La Gam - Galleria Civica d’Arte Moderna e Contemporanea di Torino racconta la storia della propria ricostruzione dopo la Seconda guerra mondiale nella mostra “Dalle bombe al museo: 1942-1959. La rinascita dell’arte moderna. L’esempio della Gam”, in programma dal 14 dicembre al 14 maggio 2017, a cura di Riccardo Passoni e Giorgina Bertolino, da un’idea di Carolyn Christov-Bakargiev e con il coordinamento di Gregorio Mazzonis; il catalogo è pubblicato da Silvana Editoriale.

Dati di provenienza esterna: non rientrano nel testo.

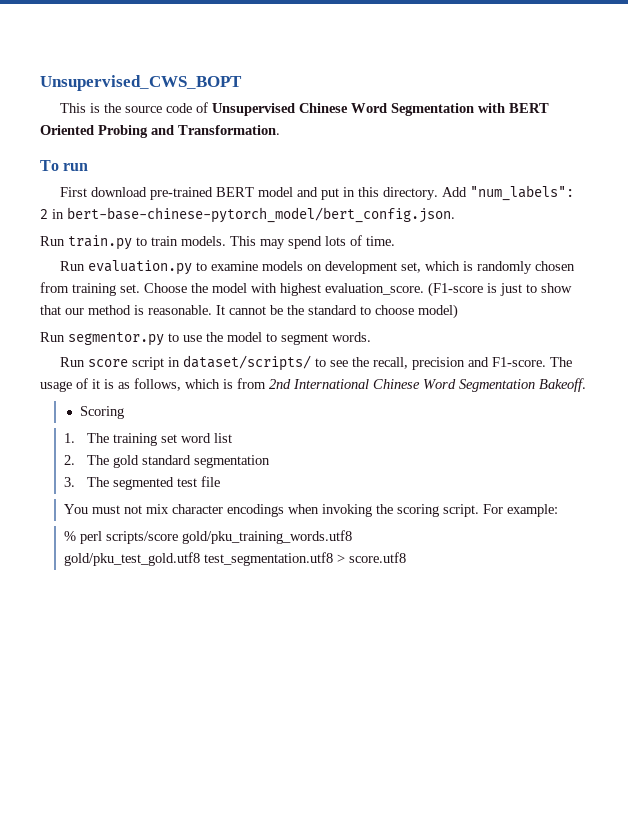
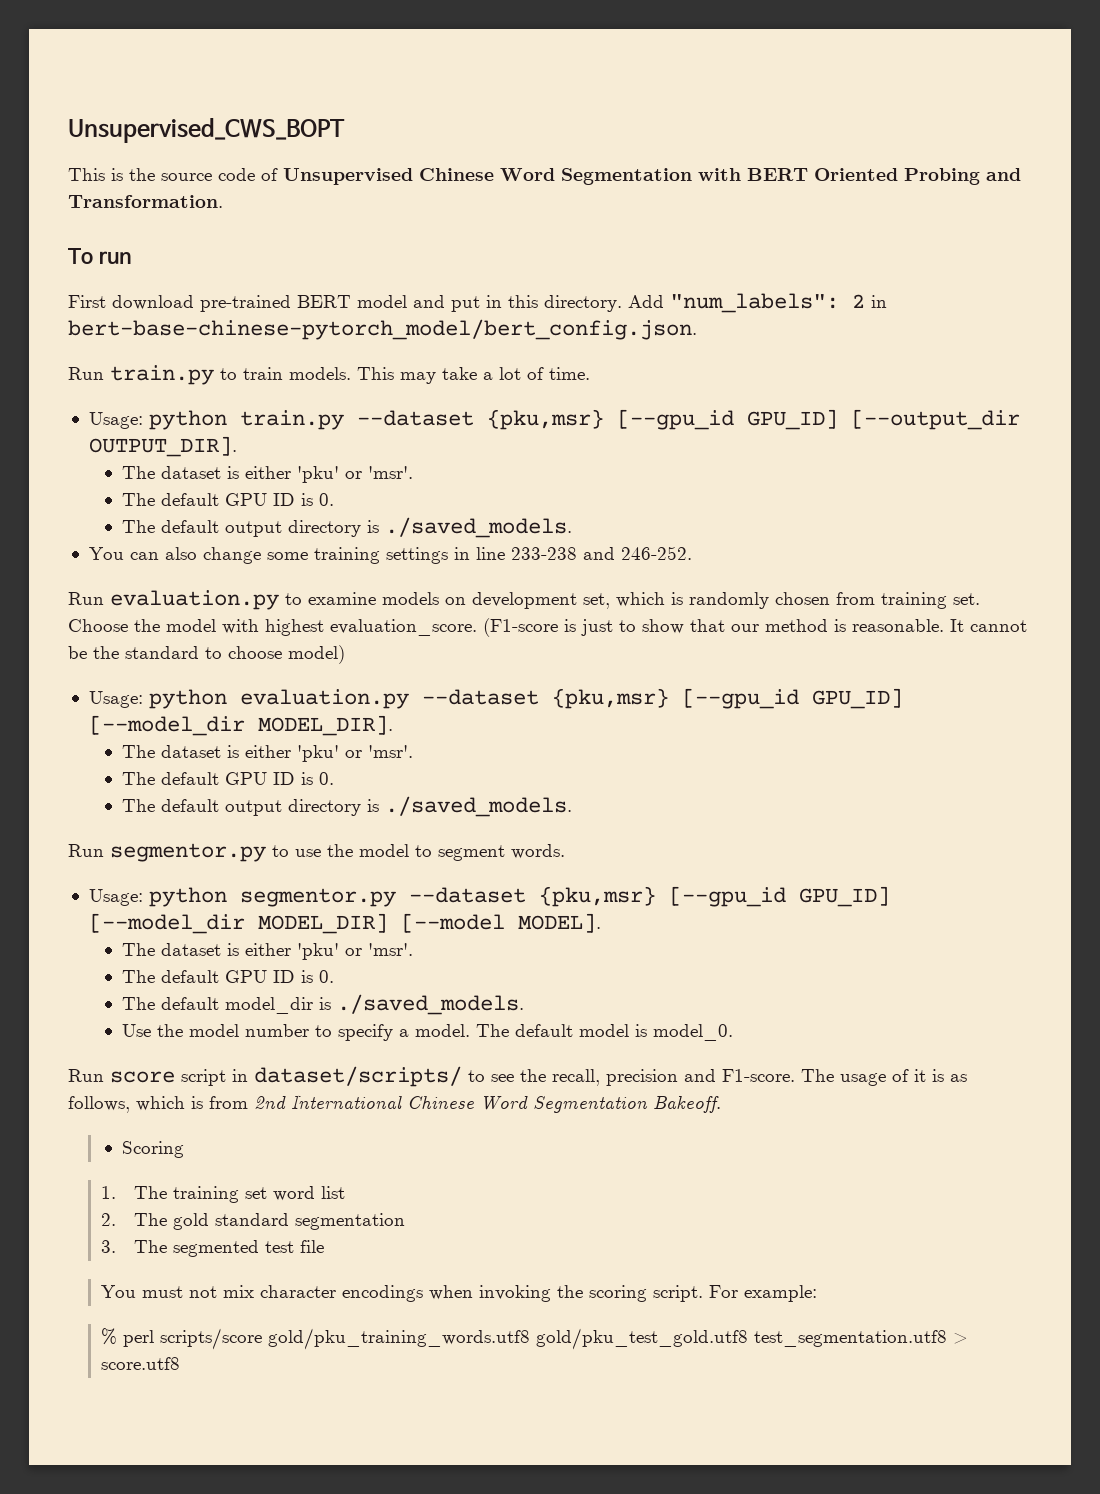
- This may spend lots of time.
+ This may take a lot of time.
+ Usage: python train.py --dataset {pku,msr} [--gpu_id GPU_ID] [--output_dir OUTPUT_DIR].
+ The dataset is either 'pku' or 'msr'.
+ The default GPU ID is 0.
+ The default output directory is ./saved_models.
+ You can also change some training settings in line 233-238 and 246-252.
+ Usage: python evaluation.py --dataset {pku,msr} [--gpu_id GPU_ID] [--model_dir MODEL_DIR].
+ The dataset is either 'pku' or 'msr'.
+ The default GPU ID is 0.
+ The default output directory is ./saved_models.
+ Usage: python segmentor.py --dataset {pku,msr} [--gpu_id GPU_ID] [--model_dir MODEL_DIR] [--model MODEL].
+ The dataset is either 'pku' or 'msr'.
+ The default GPU ID is 0.
+ The default model_dir is ./saved_models.
+ Use the model number to specify a model. The default model is model_0.
- % perl scripts/score gold/pku_training_words.utf8
- gold/pku_test_gold.utf8 test_segmentation.utf8 > score.utf8
+ % perl scripts/score gold/pku_training_words.utf8 gold/pku_test_gold.utf8 test_segmentation.utf8 > score.utf8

Il Padiglione Calderini, edificio del 1880 che dal 1895 ospitava le collezioni museali, fu bombardato e parzialmente ridotto in macerie, così come furono danneggiate alcune opere di grandi dimensioni che non era stato possibile trasferire altrove. La nuova sede fu progettata, durante la direzione di Vittorio Viale (1891-1977), da Carlo Bassi (1923) e Goffredo Boschetti (1923-2013), giovani vincitori del concorso nazionale bandito dall’amministrazione comunale nel 1951 e concluso nel 1952; i lavori iniziarono nel 1954 e la Galleria fu inaugurata nel 1959 alla presenza del presidente della Repubblica Giovanni Gronchi.

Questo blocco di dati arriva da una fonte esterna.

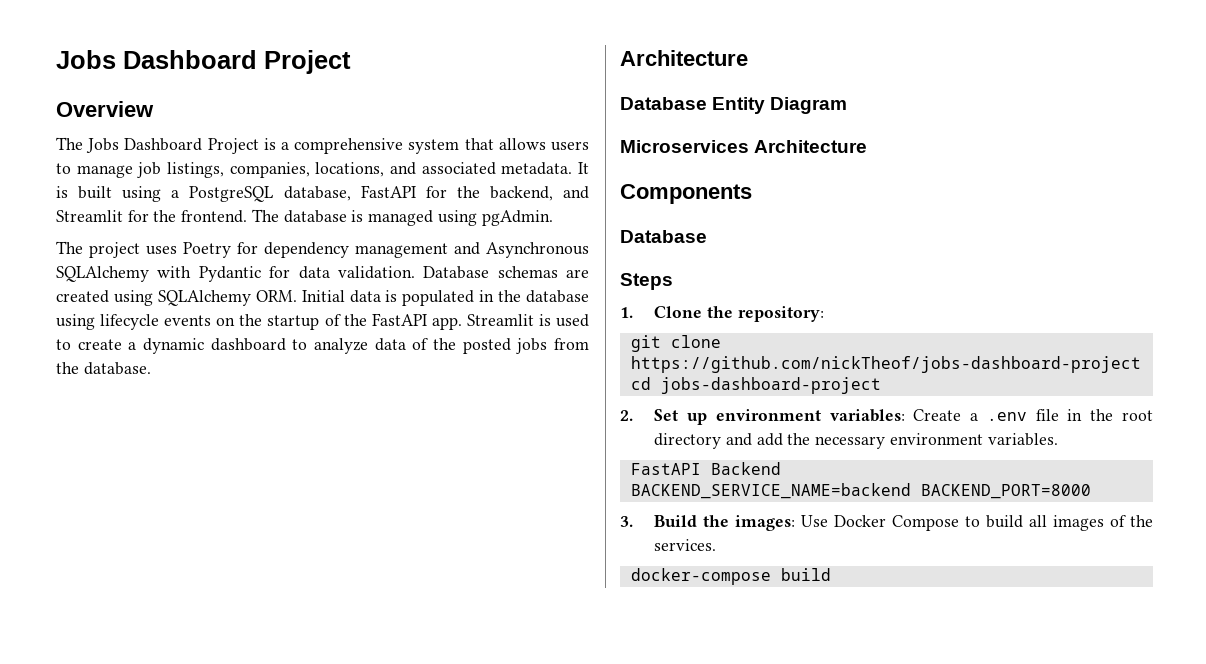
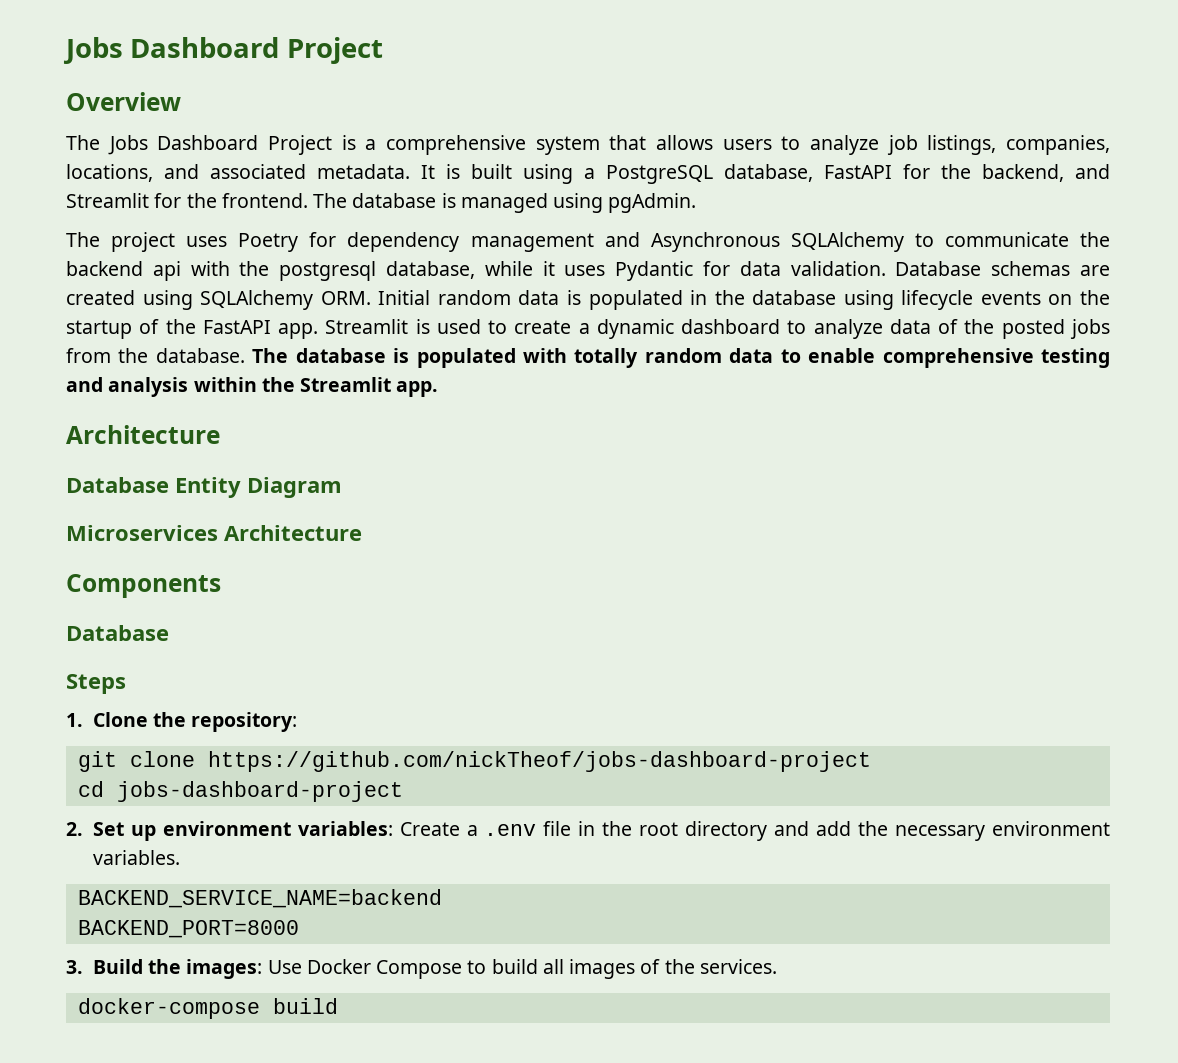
- The Jobs Dashboard Project is a comprehensive system that allows users to manage job listings, companies, locations, and associated metadata.
+ The Jobs Dashboard Project is a comprehensive system that allows users to analyze job listings, companies, locations, and associated metadata.
- The project uses Poetry for dependency management and Asynchronous SQLAlchemy with Pydantic for data validation.
+ The project uses Poetry for dependency management and Asynchronous SQLAlchemy to communicate the backend api with the postgresql database, while it uses Pydantic for data validation.
- Database schemas are created using SQLAlchemy ORM. Initial data is populated in the database using lifecycle events on the startup of the FastAPI app.
+ Database schemas are created using SQLAlchemy ORM. Initial random data is populated in the database using lifecycle events on the startup of the FastAPI app.
+ The database is populated with totally random data to enable comprehensive testing and analysis within the Streamlit app.
- FastAPI Backend
- BACKEND_SERVICE_NAME=backend BACKEND_PORT=8000
+ BACKEND_SERVICE_NAME=backend
+ BACKEND_PORT=8000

La ricostruzione si colloca nel più ampio contesto di quella della città e del paese e di pari passo con la nascita dell’informale, dello spazialismo, all’arte cinetico-programmata e dell’optical. Il cantiere fu un vero e proprio crocevia internazionale, sede di sopralluoghi e scambi di informazioni di architetti e direttori di musei. Il risultato fu un edificio dotato di una tensione interna, con le pareti esterne inclinate, articolato in tre corpi – l’ala delle collezioni permanenti, quella delle mostre temporanee, il blocco con la sala conferenze e la biblioteca – e inserito diagonalmente nell’isolato, rompendo la maglia ortogonale.

Il percorso espositivo presenta alcune opere emblematiche, in parte distrutte e in parte restaurate, del museo bombardato, evidenziando le acquisizioni che dimostrano che già all’epoca si stava lavorando alla formazione di una collezione di respiro internazionale. Sono ricostruiti, inoltre, gli arredi originali. Ai dipinti, alle sculture e agli oggetti di design si affiancano, poi, fotografie, tavole e disegni d’architettura, lettere e documenti.